I disagree with the wiring being terminated in the Dmark panel, that is poor construction and even poorer planning. The Telco here will charge for a service call if anything has been touched on their external box at a residential address which is normally no charge unless they walk into the house.

If the builder assumed what you say, then it is the builders fault for not verifying what was on the build plan and requested by the buyer, if it is written down in the specifications the builder needs to make it right
There you go with all things network has to revolve around Cisco. As I said there are other alternatives which more than satisfies most people's requirements (businesses included) without having to pay the Cisco price tag.

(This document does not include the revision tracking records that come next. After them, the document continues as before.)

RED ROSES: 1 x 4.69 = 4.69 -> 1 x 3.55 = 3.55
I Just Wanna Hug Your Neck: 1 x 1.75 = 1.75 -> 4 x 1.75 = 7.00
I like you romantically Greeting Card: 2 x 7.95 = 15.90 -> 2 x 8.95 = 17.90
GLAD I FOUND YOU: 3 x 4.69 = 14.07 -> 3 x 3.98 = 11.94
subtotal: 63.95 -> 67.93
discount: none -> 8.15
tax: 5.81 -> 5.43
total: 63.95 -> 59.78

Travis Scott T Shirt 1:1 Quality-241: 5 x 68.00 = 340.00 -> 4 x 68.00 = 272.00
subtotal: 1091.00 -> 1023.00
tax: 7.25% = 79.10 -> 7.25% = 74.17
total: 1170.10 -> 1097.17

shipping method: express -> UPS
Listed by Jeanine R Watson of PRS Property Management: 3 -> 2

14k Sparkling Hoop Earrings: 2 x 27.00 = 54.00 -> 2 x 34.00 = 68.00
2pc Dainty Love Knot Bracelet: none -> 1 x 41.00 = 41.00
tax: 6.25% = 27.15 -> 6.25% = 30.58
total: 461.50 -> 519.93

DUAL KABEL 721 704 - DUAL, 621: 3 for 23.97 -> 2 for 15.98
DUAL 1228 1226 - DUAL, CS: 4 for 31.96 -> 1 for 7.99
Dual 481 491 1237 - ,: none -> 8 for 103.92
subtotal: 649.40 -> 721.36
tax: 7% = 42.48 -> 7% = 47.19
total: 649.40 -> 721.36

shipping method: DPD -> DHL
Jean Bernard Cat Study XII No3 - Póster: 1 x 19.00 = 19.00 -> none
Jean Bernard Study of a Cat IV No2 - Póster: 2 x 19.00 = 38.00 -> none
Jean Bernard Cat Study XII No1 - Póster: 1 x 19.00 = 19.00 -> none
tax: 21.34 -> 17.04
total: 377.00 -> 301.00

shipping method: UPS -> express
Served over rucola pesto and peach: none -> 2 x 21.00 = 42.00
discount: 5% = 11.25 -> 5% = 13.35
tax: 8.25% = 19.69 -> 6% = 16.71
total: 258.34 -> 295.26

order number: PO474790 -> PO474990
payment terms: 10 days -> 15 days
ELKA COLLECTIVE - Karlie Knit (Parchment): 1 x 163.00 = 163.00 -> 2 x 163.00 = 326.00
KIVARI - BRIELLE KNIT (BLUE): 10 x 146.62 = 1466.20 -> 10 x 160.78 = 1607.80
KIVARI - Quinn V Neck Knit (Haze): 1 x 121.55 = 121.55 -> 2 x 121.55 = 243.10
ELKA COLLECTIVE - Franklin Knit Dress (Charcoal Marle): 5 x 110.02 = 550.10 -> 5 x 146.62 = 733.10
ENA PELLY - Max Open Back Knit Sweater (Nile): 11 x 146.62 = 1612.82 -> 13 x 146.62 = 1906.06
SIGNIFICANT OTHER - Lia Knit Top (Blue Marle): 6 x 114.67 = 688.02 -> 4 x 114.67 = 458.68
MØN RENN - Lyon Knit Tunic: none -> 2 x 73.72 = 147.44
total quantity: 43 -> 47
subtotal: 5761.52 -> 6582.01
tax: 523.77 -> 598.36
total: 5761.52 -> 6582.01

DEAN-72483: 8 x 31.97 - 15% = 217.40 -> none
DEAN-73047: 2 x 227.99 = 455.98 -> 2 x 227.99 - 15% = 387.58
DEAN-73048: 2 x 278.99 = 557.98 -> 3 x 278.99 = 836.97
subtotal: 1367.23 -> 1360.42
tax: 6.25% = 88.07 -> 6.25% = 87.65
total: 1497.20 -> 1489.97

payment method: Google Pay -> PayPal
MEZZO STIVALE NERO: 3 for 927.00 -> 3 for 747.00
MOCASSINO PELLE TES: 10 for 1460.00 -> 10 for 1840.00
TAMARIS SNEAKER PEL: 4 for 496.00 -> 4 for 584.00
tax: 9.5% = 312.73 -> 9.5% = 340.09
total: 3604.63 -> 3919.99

In your eyes, it's poor construction. In the eyes of the builder, they don't care unless you're going to pay extra to have it wired in the way we all know is the proper way to do it. I don't know what Telco you deal with but that's not the case in my area. And I can't see how they would charge for anything if the home's wiring is on the customer side of the NID. Have you ever looked at a NID? On the one installed outside of my home, the NID has two compartments. One is labeled customer access and the other is labeled Telco access. The customer side is accessed by using a Philips or flat head screw driver. The Telco side requires the use of a nut driver to unscrew the bolt. Even the troubleshooting steps provided by my Telco instructs their customers to do some testing on the customer access side before calling them in for service.

If the home buyer didn't put it in writing, the yes, the builder can assume or do what ever it thinks is appropriate. I suspect if the OP had this in writing, there wouldn't be all this discussion.